» **Try it**
Only the lines in the entries below from the line with "[113,845,823,869] 24 Jul" to the line with "moved [22,241,441,502] ->", both included, belong in the answer, transcribed exactly and without pictures.

» **Information**

--------------------

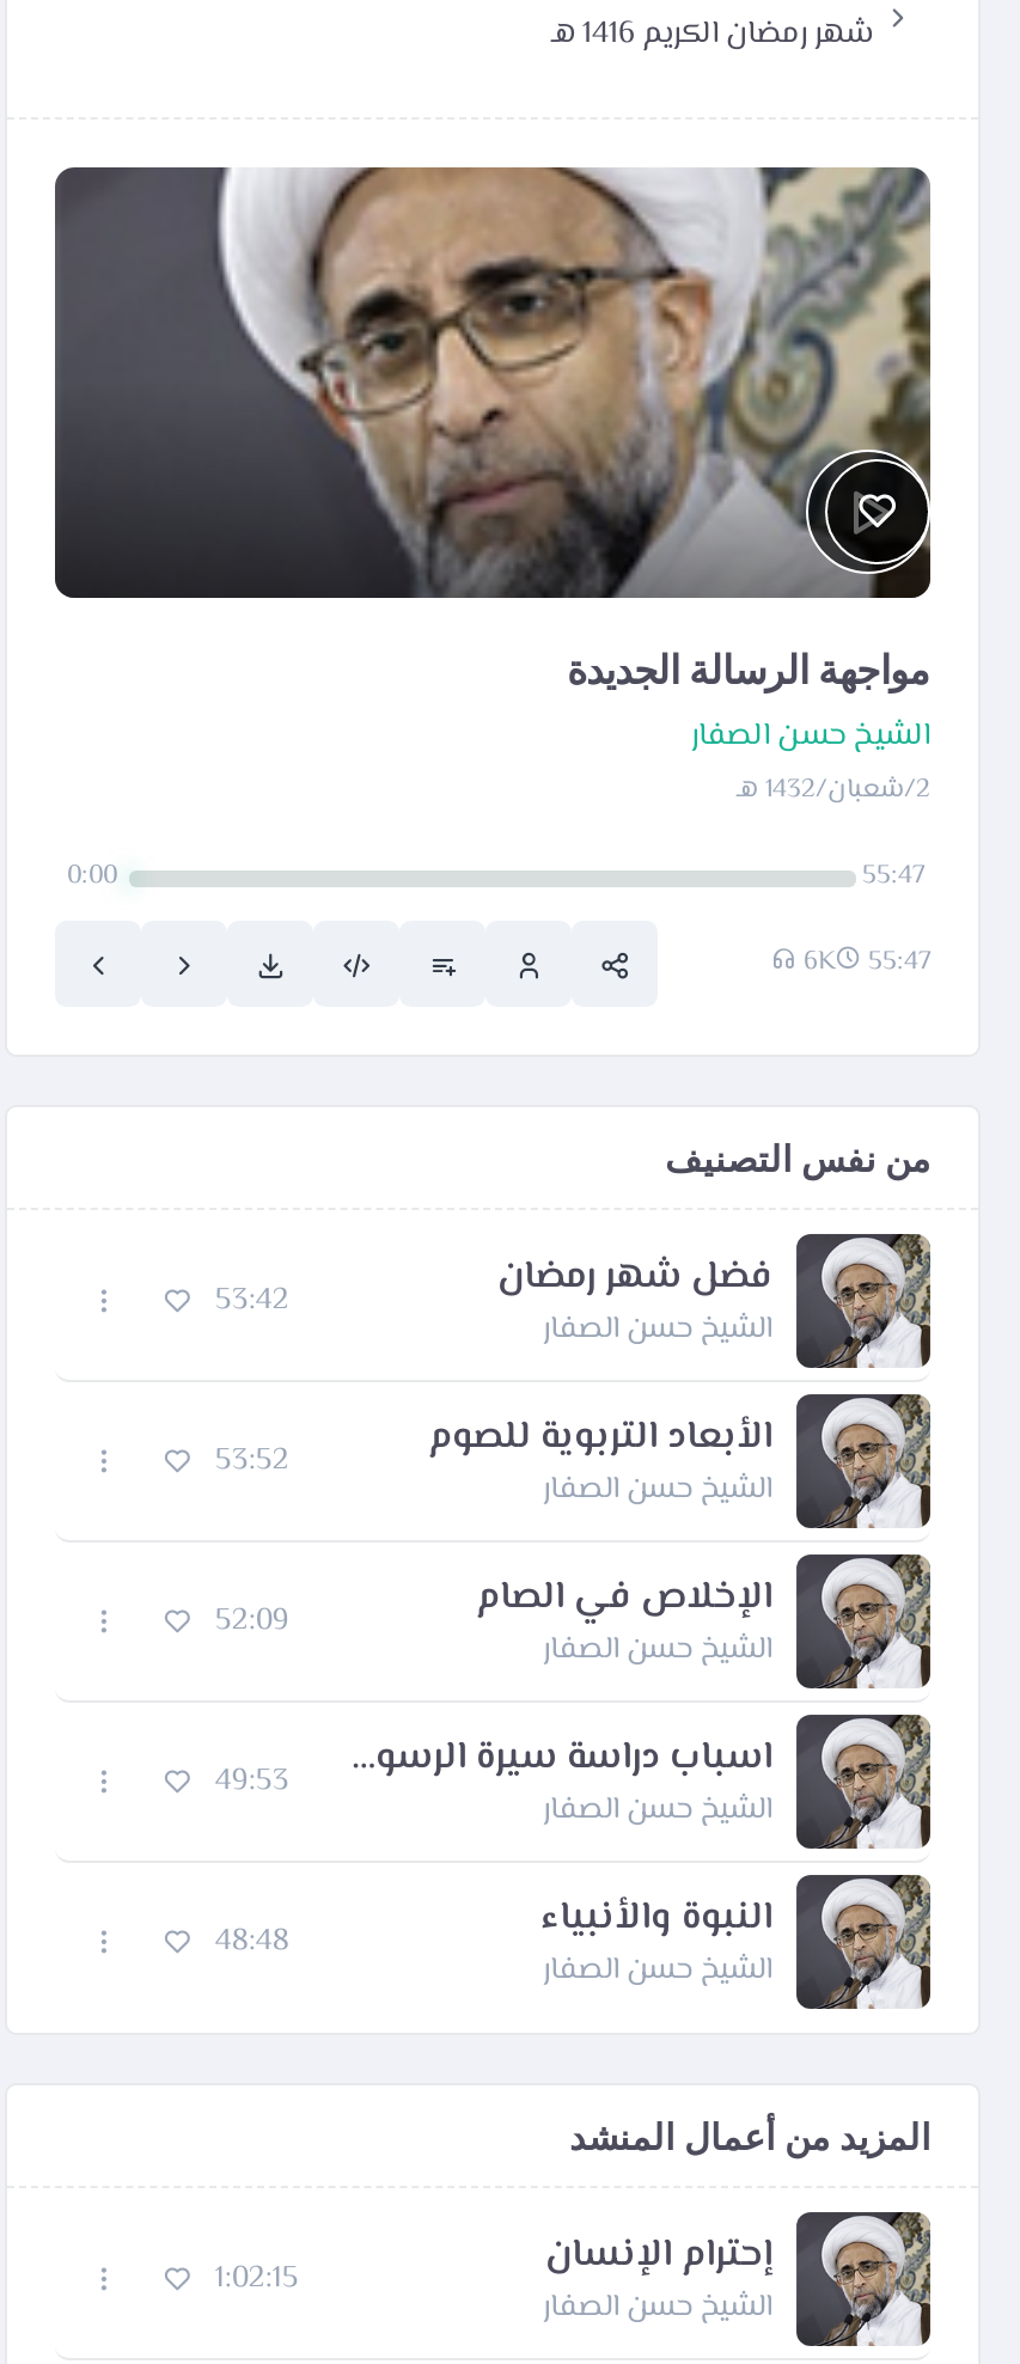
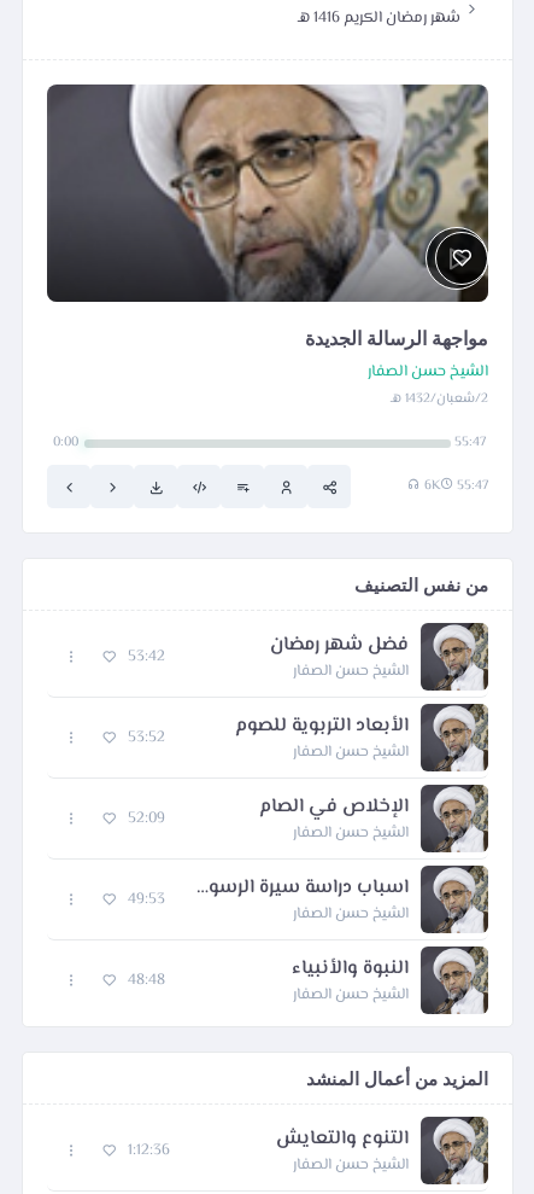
[545,2225,772,2285] إحترام الإنسان -> [276,1123,409,1154] التنوع والتعايش
[215,2254,298,2302] 1:02:15 -> [128,1138,170,1162] 1:12:36

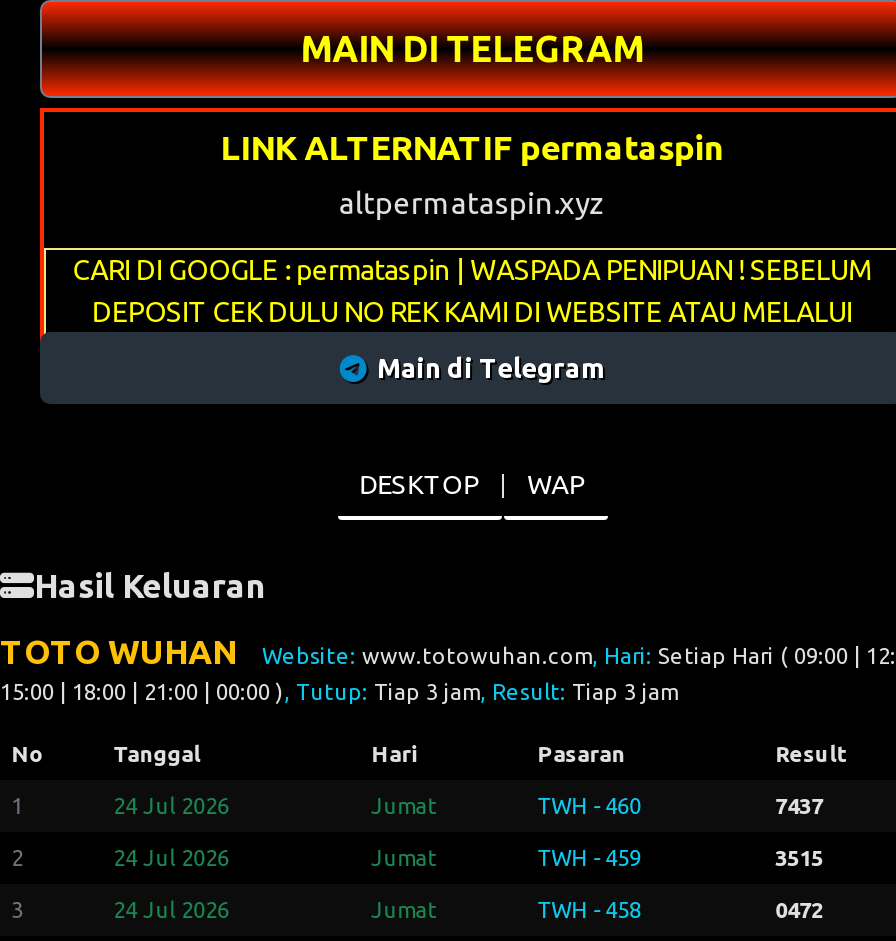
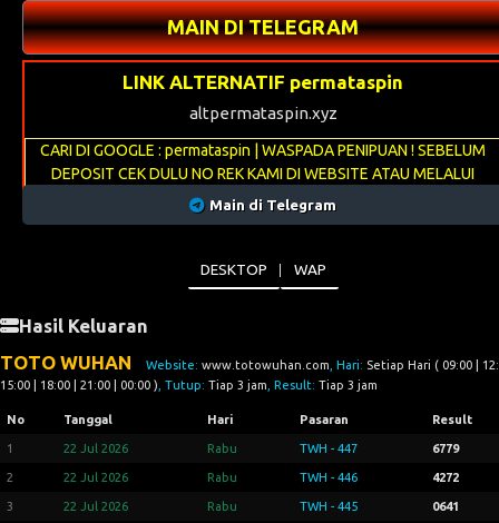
[113,793,823,817] 24 Jul 2026 | Jumat | TWH - 460 | 7437 -> [63,441,458,455] 22 Jul 2026 | Rabu | TWH - 447 | 6779
[113,845,823,869] 24 Jul 2026 | Jumat | TWH - 459 | 3515 -> [63,470,458,484] 22 Jul 2026 | Rabu | TWH - 446 | 4272
[113,897,823,921] 24 Jul 2026 | Jumat | TWH - 458 | 0472 -> [63,499,458,513] 22 Jul 2026 | Rabu | TWH - 445 | 0641

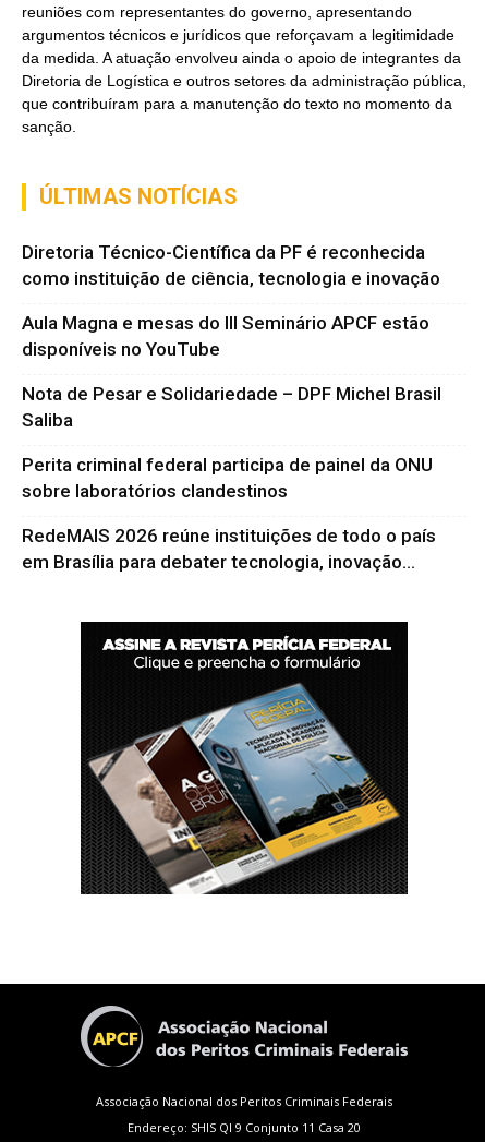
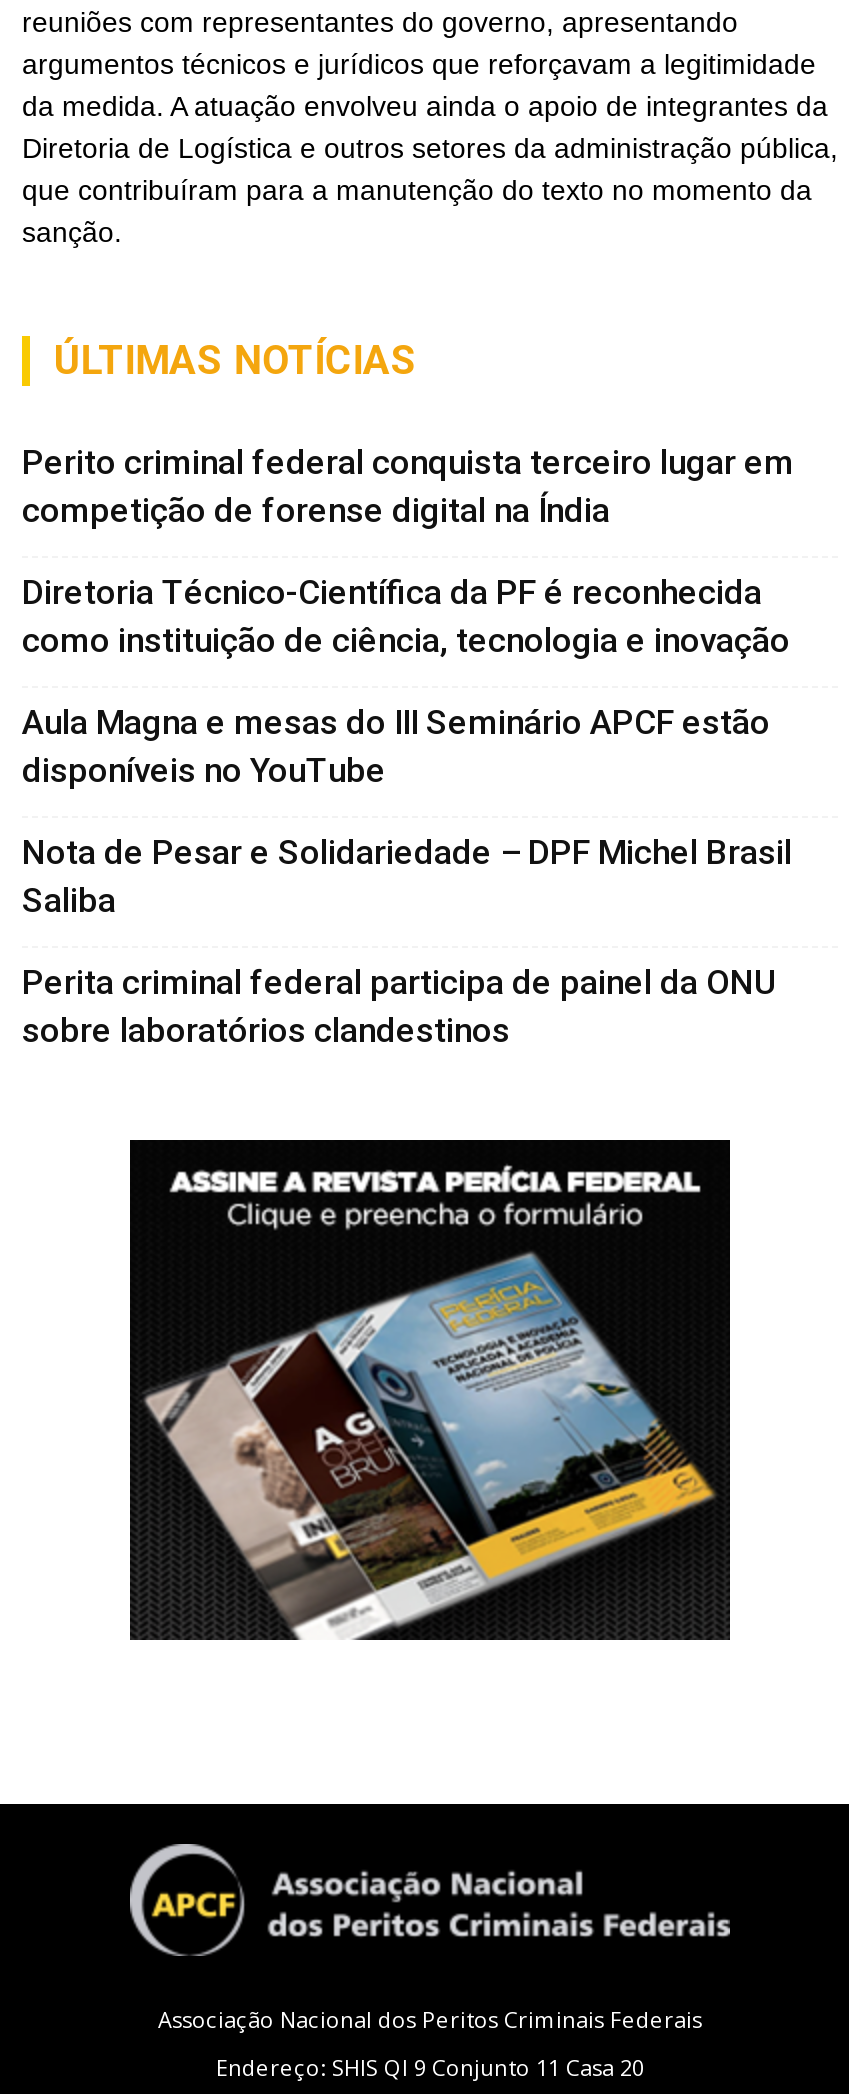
none -> [22,442,794,530] Perito criminal federal conquista terceiro lugar em | competição de forense digital na Índia
moved [22,241,441,502] -> [22,572,792,1050]: Diretoria Técnico-Científica da PF é reconhecida | como instituição de ciência, tecnologia e inovação | Aula Magna e mesas do III Seminário APCF estão | disponíveis no YouTube | Nota de Pesar e Solidariedade – DPF Michel Brasil | Saliba | Perita criminal federal participa de painel da ONU | sobre laboratórios clandestinos
[22,525,436,573] RedeMAIS 2026 reúne instituições de todo o país | em Brasília para debater tecnologia, inovação... -> none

--------------------

» **Result of this task**
[113,845,823,869] 24 Jul 2026 | Jumat | TWH - 459 | 3515 -> [63,470,458,484] 22 Jul 2026 | Rabu | TWH - 446 | 4272
[113,897,823,921] 24 Jul 2026 | Jumat | TWH - 458 | 0472 -> [63,499,458,513] 22 Jul 2026 | Rabu | TWH - 445 | 0641

none -> [22,442,794,530] Perito criminal federal conquista terceiro lugar em | competição de forense digital na Índia
moved [22,241,441,502] -> [22,572,792,1050]: Diretoria Técnico-Científica da PF é reconhecida | como instituição de ciência, tecnologia e inovação | Aula Magna e mesas do III Seminário APCF estão | disponíveis no YouTube | Nota de Pesar e Solidariedade – DPF Michel Brasil | Saliba | Perita criminal federal participa de painel da ONU | sobre laboratórios clandestinos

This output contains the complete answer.